## Problem details
The entries that follow should be repeated exactly, with no pictures kept.

## Material to process
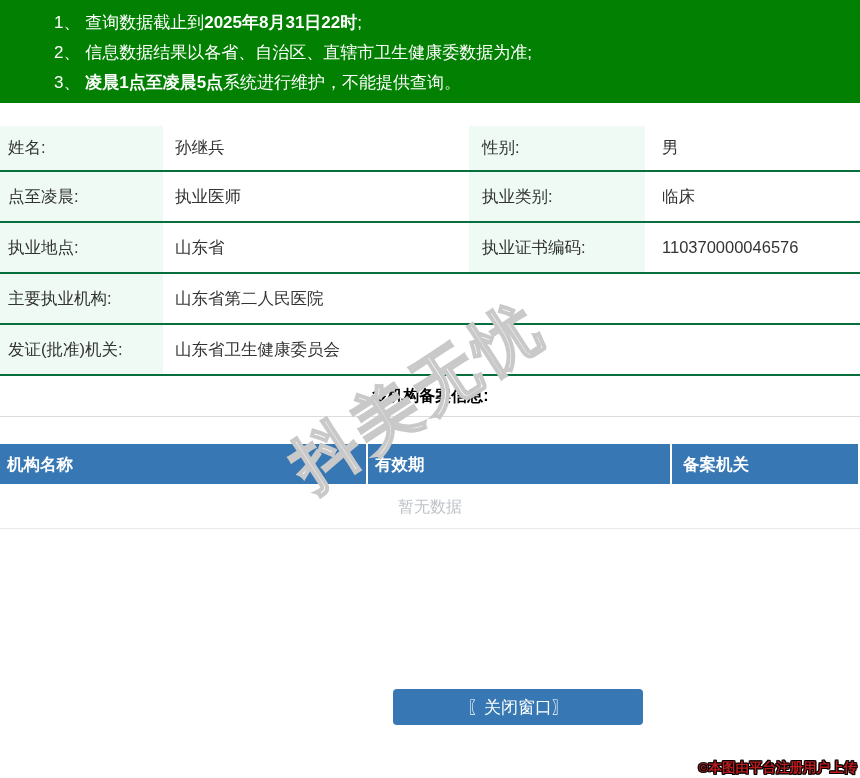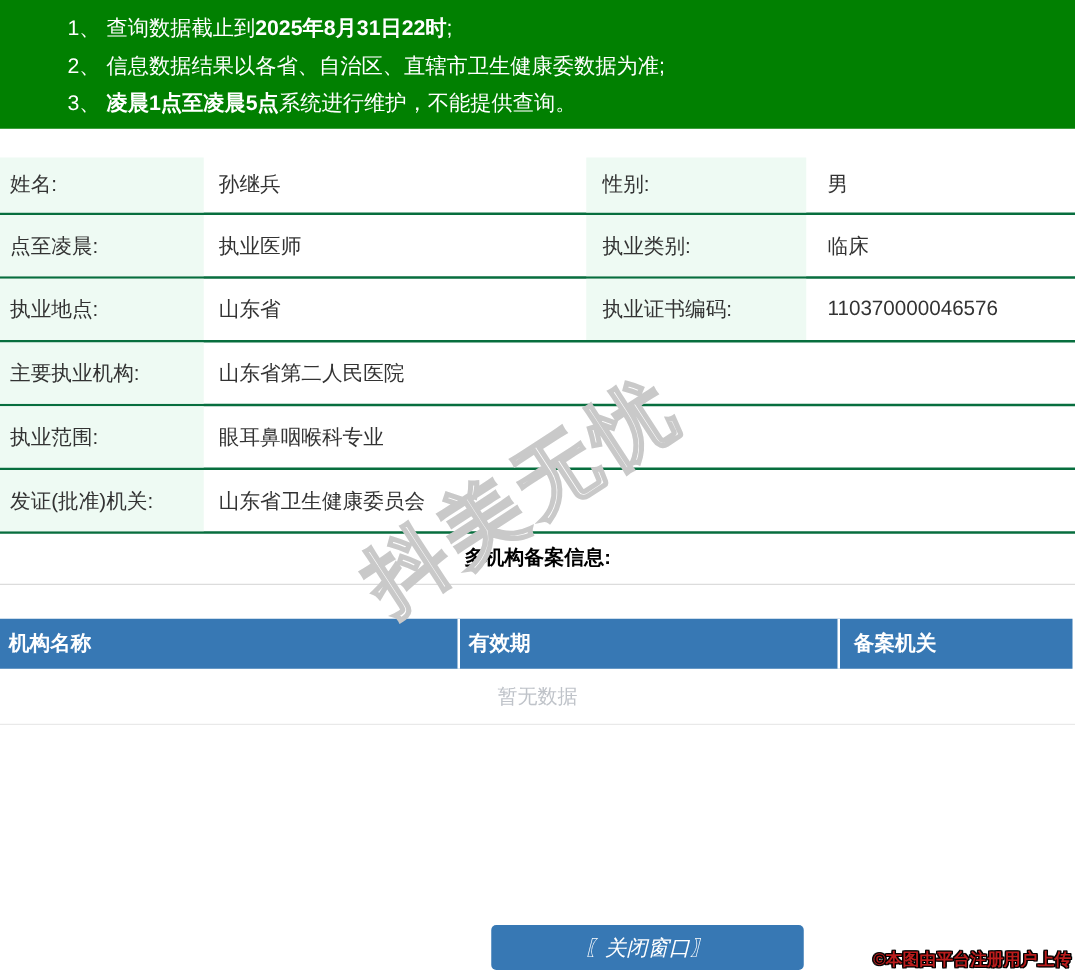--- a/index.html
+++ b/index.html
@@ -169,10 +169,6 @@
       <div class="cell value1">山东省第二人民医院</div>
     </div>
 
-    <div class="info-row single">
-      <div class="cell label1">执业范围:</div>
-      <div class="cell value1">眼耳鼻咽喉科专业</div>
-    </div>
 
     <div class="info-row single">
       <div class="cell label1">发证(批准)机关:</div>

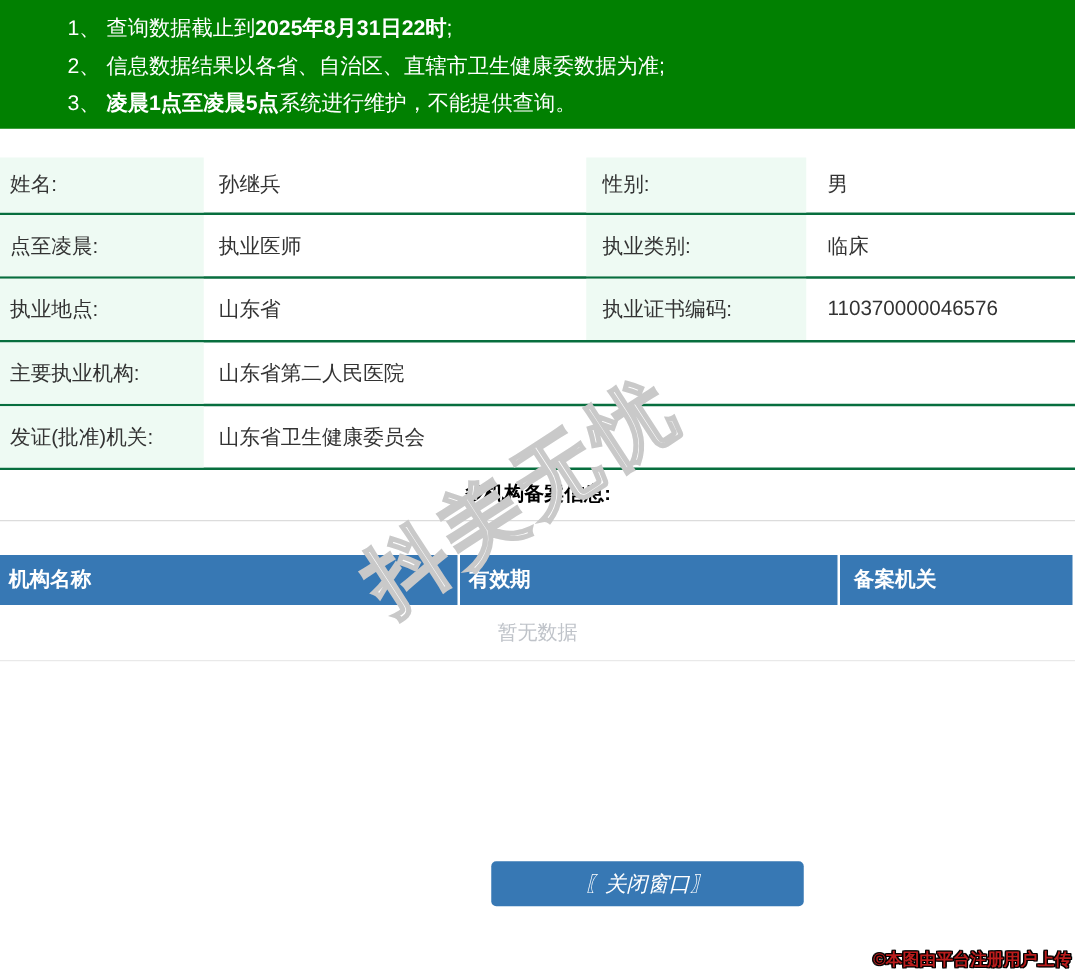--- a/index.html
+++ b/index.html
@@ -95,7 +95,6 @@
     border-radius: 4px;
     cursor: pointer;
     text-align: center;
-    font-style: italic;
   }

## Written response
--- a/index.html
+++ b/index.html
@@ -169,10 +169,6 @@
       <div class="cell value1">山东省第二人民医院</div>
     </div>
 
-    <div class="info-row single">
-      <div class="cell label1">执业范围:</div>
-      <div class="cell value1">眼耳鼻咽喉科专业</div>
-    </div>
 
     <div class="info-row single">
       <div class="cell label1">发证(批准)机关:</div>

--- a/index.html
+++ b/index.html
@@ -95,7 +95,6 @@
     border-radius: 4px;
     cursor: pointer;
     text-align: center;
-    font-style: italic;
   }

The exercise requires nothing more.